But most of those years had been lived under a hay roof or none at all, first as a farmhand, then as a slave. And in both lives, there was little time or need to ponder the greatness of empires. His world had been narrow: a hoe, a bowl of gruel, the lash. Only in the later years of his servitude had he even learned the name of the vast, decrepit giant that ruled over him.
One which by coming to his aid, had been sentenced to decadence by prolonging the civil war that already plagued it for a decade.
So, when the tide of fate finally allowed him to place a crown upon his head, and he found himself sitting among emperors and lords and senators, he still regarded Romelia with a kind of stubborn awe.
And though decay had chewed through its marble bones, some part of him still refused to believe it could truly die.
Some empires, after all passed through even worse periods where they thought the end was here; the Romans had that with Hannibal, and then once more with the Fourth century crisis.

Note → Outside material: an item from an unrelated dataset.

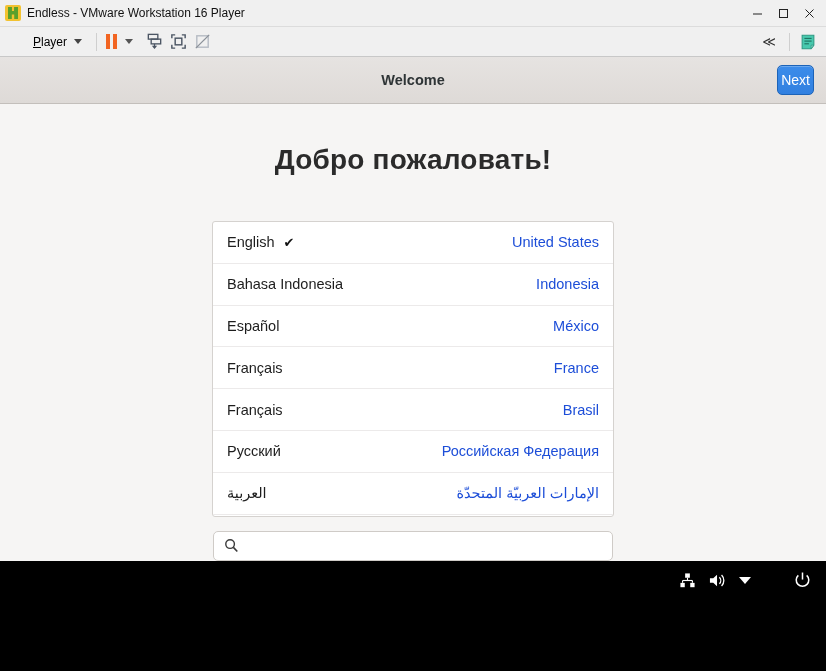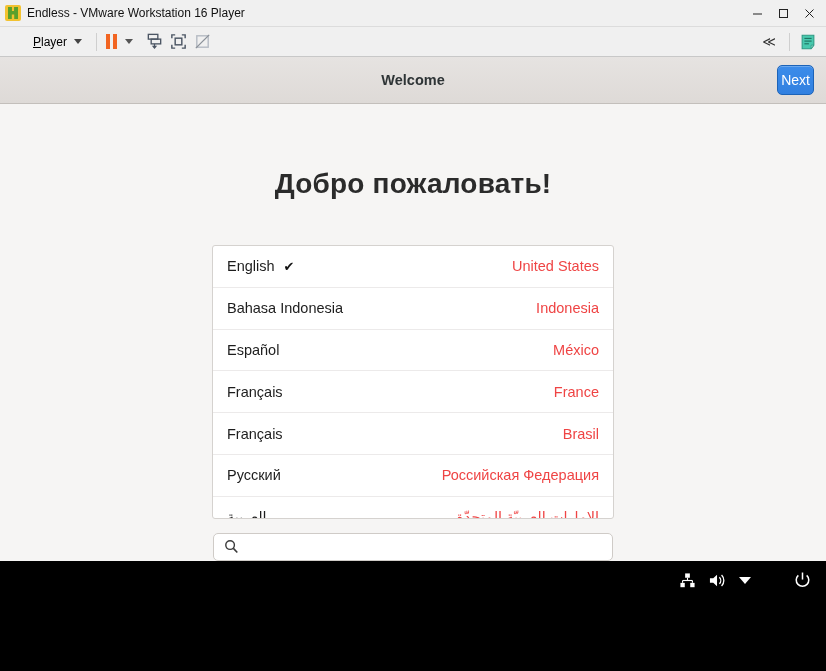"Добро пожаловать!" .welcome-heading { margin-top: 64px -> 40px }
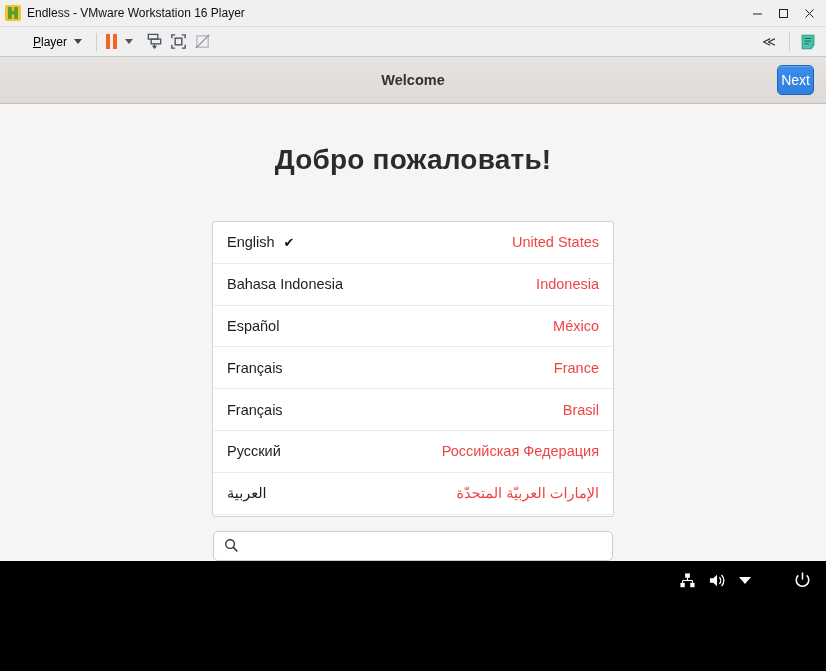"United States" .lang-country { color: #ef4444 -> #1d4ed8 }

That illusion shattered the moment he set foot in the great hall.
Whatever reverence he once felt for Romelia bled out of him then and there. The high lords of that Great Corpse, clawed and barked at one another like starved dogs over a carcass. The vaulted ceiling caught every echo every insult until the room became a pit of noise.
The gilded eagle above the dais, once proud symbol of empire, now seemed to hang crooked on the crimson walls, drooping like a sick bird too tired to fly.
Alpheo resisted the urge to clap his hands over his ears. The roar was constant, exhausting.
Traitors! Filistine dogs! Turn-cloaks!
Each word spat out like it was to mean something. But wasn’t Mesha himself a pretender? After all, it was the eldest who had completely left the picture to play with the snow, that was the legitimate emperor.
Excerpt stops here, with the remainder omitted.